In The Problem of Pain, C.S. Lewis focused on solving the intellectual problem raised by suffering (Lewis, The Problem of Pain, 32). The problem of pain has caused both believers and unbelievers to not only question the goodness of God but also His power. Lewis revealed an assumption that is shared by many: "If God were good, He would wish to make His creatures perfectly happy, and if God were almighty, He would be able to do what He wished. But the creatures are not happy. Therefore, God lacks either goodness or power, or both” (Lewis, The Problem of Pain, 224).

 

           Lewis challenged such thinking by first defining the Omnipotence of God. Lewis states, “His Omnipotence means power to do all that is intrinsically possible, not to do the intrinsically impossible. You may attribute to Him miracles, but not nonsense. This is no limit to His power” (Lewis, The Problem of Pain, 243). Lewis believed that it was crucial to start with a right understanding of God’s Omnipotence because human reasoners often make mistakes, either by arguing from false data or by inadvertence in the argument itself (Lewis, The Problem of Pain, 256). Hence, man’s faulty assumptions about God are mainly caused by his inability to define true goodness and power.

 

            Lewis also argued that God’s idea of “goodness” is different from ours (Lewis, The Problem of Pain, 373). He believed that when we truly understand God’s goodness, we will know His love that desires our salvation and transformation. Lewis notes, “Love may forgive all infirmities and love still in spite of them: but Love cannot cease to will their removal” (Lewis, The Problem of Pain, 468). To understand the problem of pain and the depth of God’s love, Lewis also saw the need to explain human wickedness (chapter 4) and the fall of man (chapter 5). Lewis states, “Christianity has to preach the diagnosisin itself very bad newsbefore it can win a hearing for the cure”. (Lewis, The Problem of Pain, 576)

 

            From explaining man’s condition, Lewis then proceeded to man’s possible destinations (heaven or hell). Lewis affirmed the reality of hell. He explained that God’s justice demands a place of torment for the unrepentant. He argued that to object the doctrine of hell was to deny our sense of justice in the world.
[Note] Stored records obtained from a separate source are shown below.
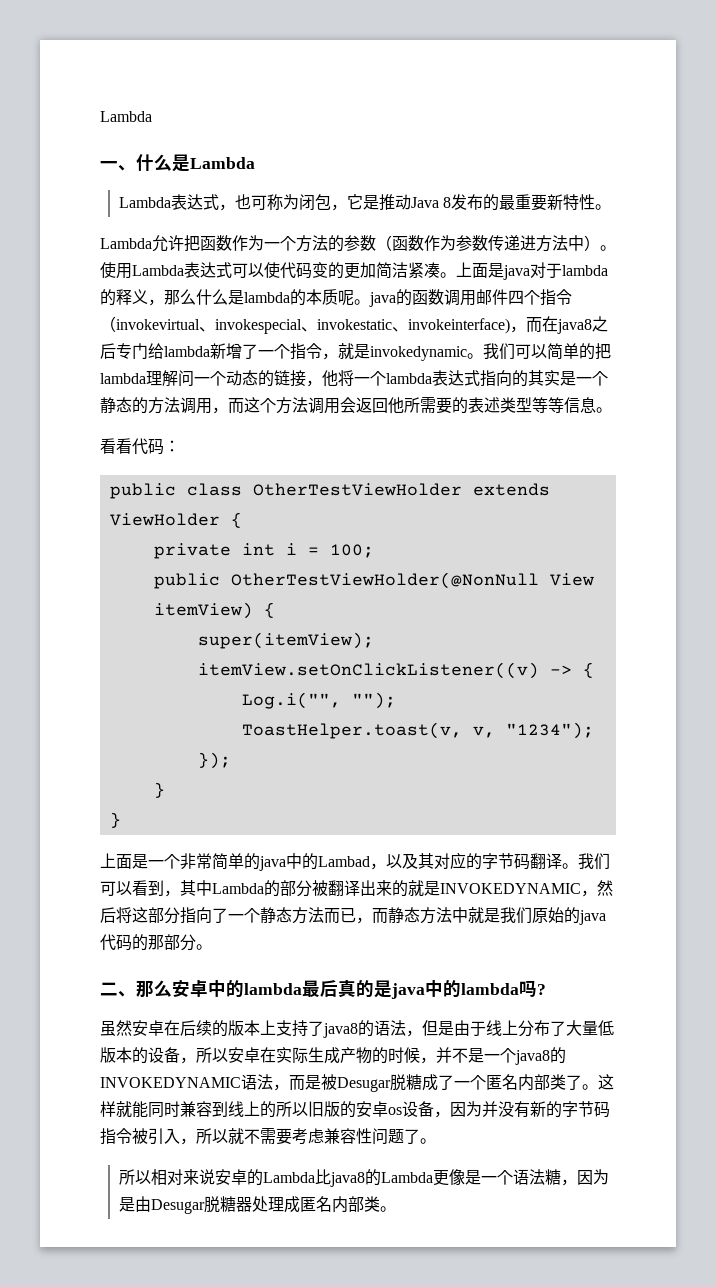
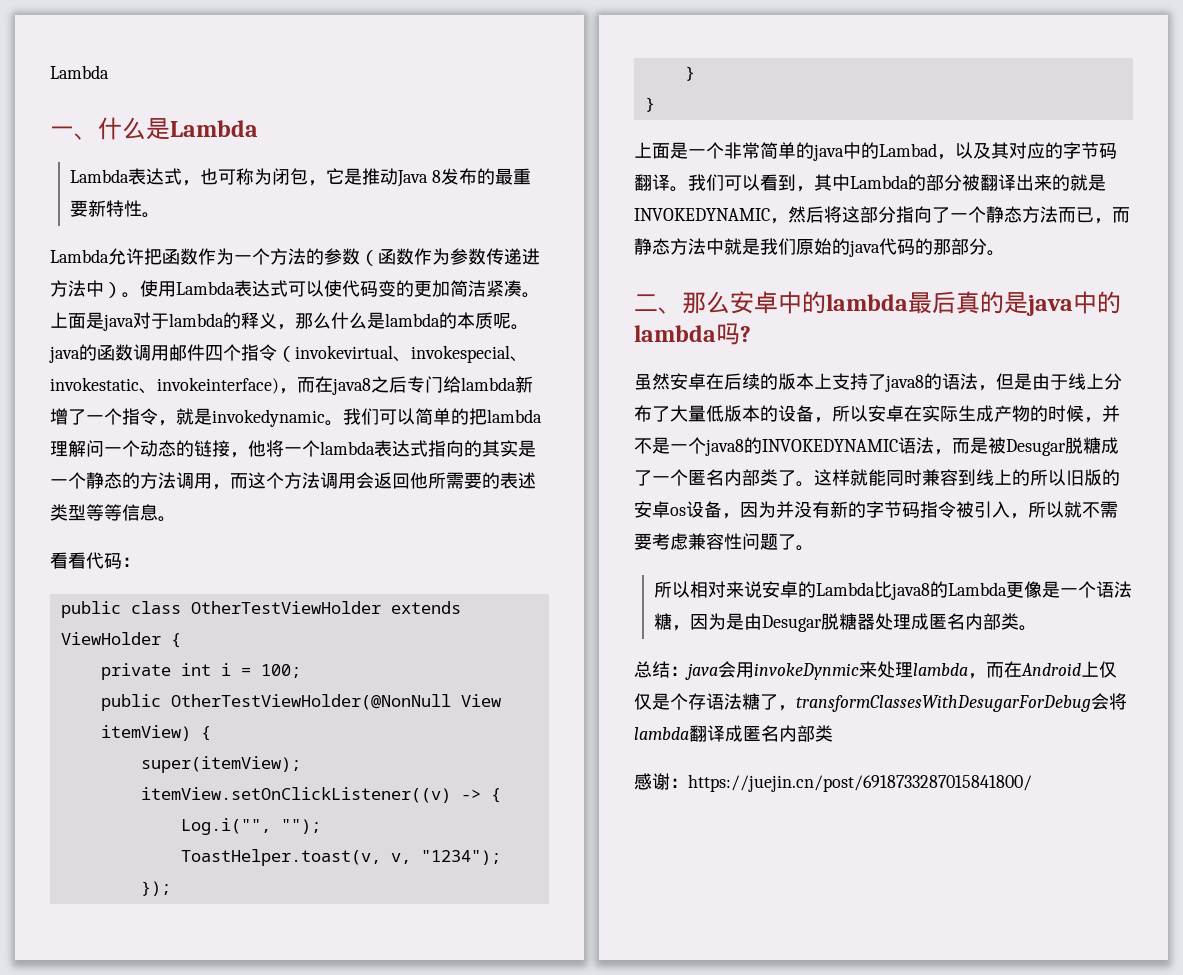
(396, 1209) none -> [634,661,1117,680] [634,693,1127,712] [634,725,833,742] [634,773,1032,792] // 总结：java会用invokeDynmic来处理lambda，而在Android上仅仅是个存语法糖了，transformClassesWithDesugarForDebug会将lambda翻译成匿名内部类 // 感谢：https://juejin.cn/post/6918733287015841800/

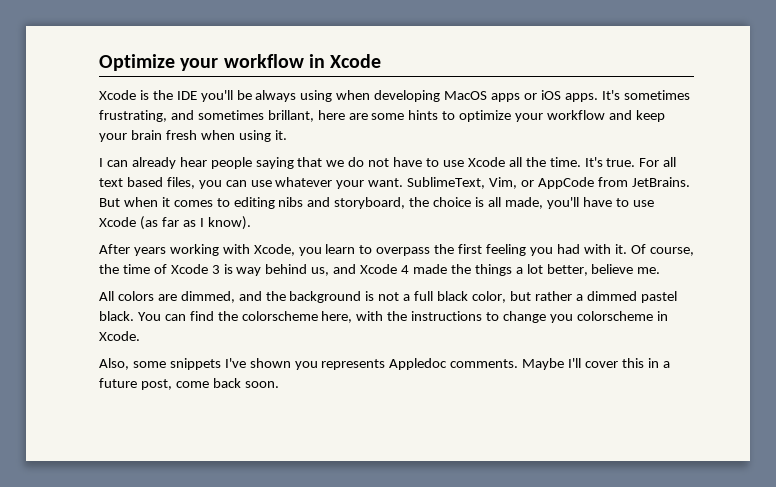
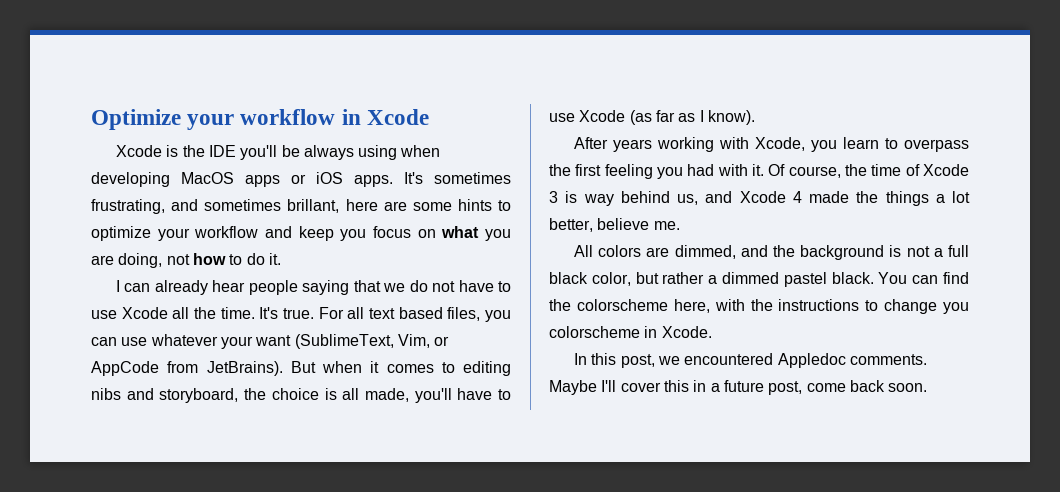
[99,130,271,142] your brain fresh when using -> [340,226,512,241] [91,253,265,268] you focus on what you are doing, not how to do
[368,177,486,189] want. SublimeText, -> [255,334,394,349] want (SublimeText,
[631,177,690,187] JetBrains. -> [206,361,283,376] JetBrains).
[99,358,386,370] Also, some snippets I've shown you represents -> [573,353,774,368] In this post, we encountered

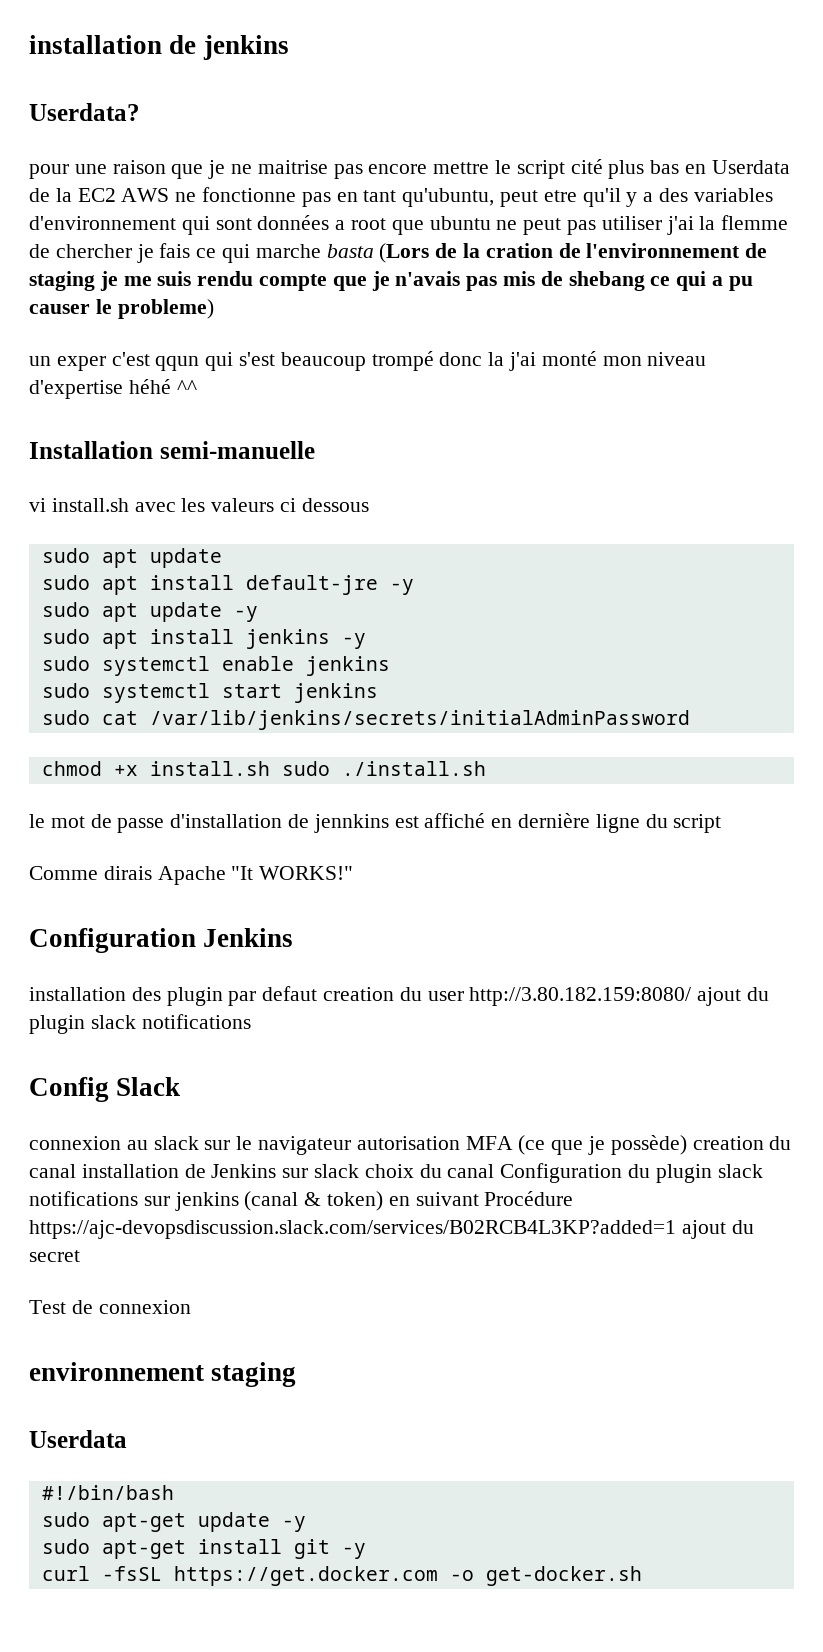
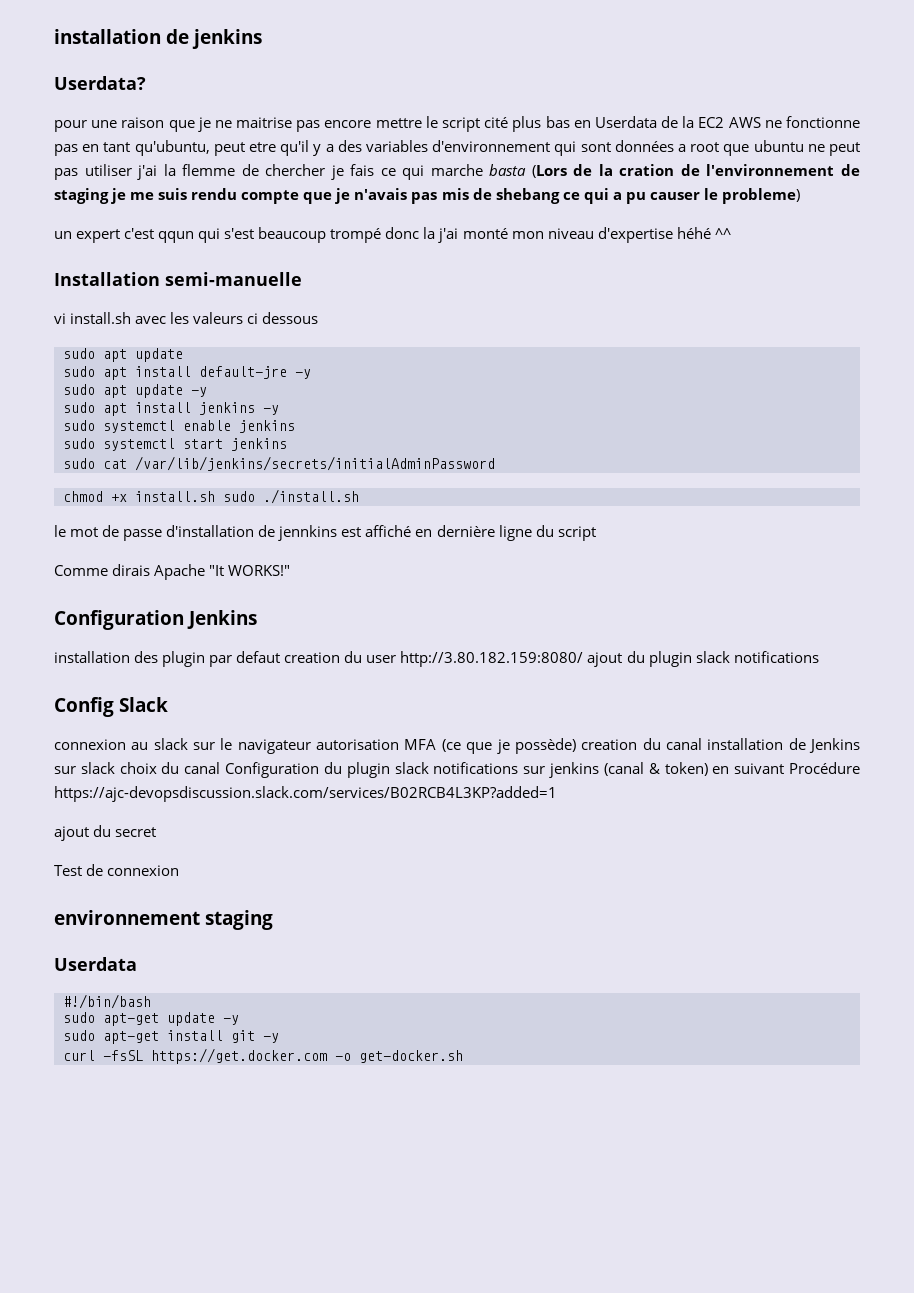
[56,356,106,371] exper -> [76,229,121,243] expert
(676, 1229) none -> (557, 794) //

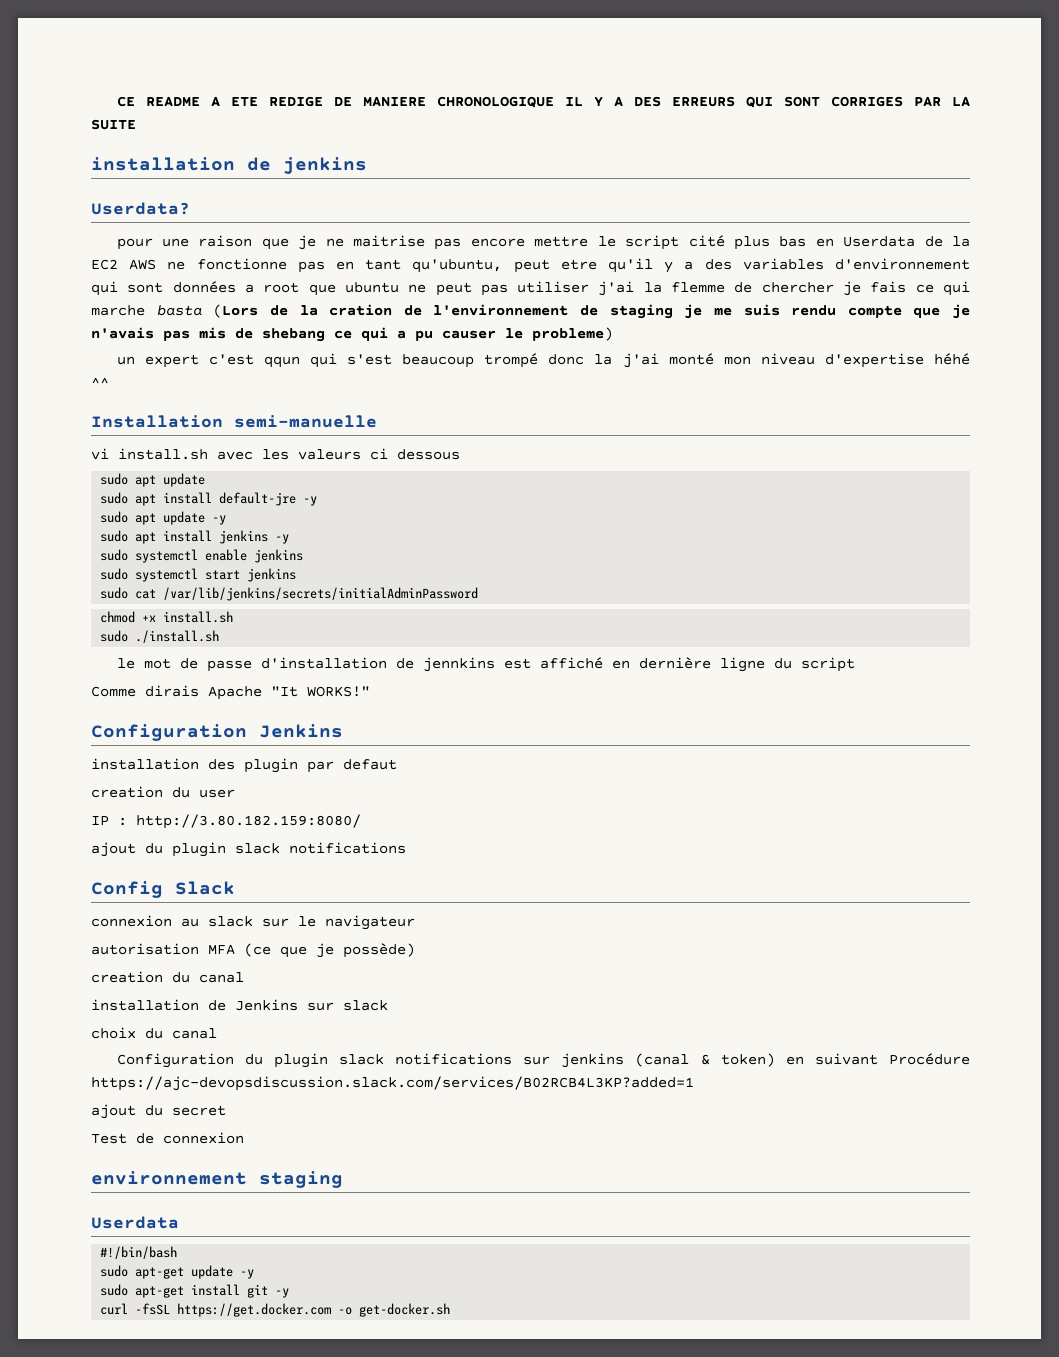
(54, 36) none -> [116,96,971,108] [91,119,136,130] CE README A ETE REDIGE DE MANIERE CHRONOLOGIQUE IL Y A DES ERREURS QUI SONT CORRIGES PAR LA SUITE //
(215, 496) none -> (234, 617) //
(281, 657) none -> (397, 764) //
(397, 659) none -> [91,816,127,826] // IP :
(584, 659) none -> (361, 821) //
(311, 746) none -> (415, 922) //
(576, 746) none -> (415, 950) //
(702, 744) none -> (244, 977) //
(115, 768) none -> (388, 1005) //
(221, 768) none -> (217, 1033) //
He closes with a chapter on heaven to remind the believer that pain is a momentary experience and that he can look forward to a world that is free from pain and full of God’s presence.

 

            In Christian Apologetics, Lewis sought to defend Christian doctrine in a way unscholarly people could understand (Lewis, God in the Dock, 199). Lewis gave insightful strategies on how Christians can respond to scientific attitudes towards Christianity or to political and philosophical issues. By presenting their views and how they can be refuted, Lewis urged his readers to learn the language of their audience so that they can present timeless truths compellingly and persuasively.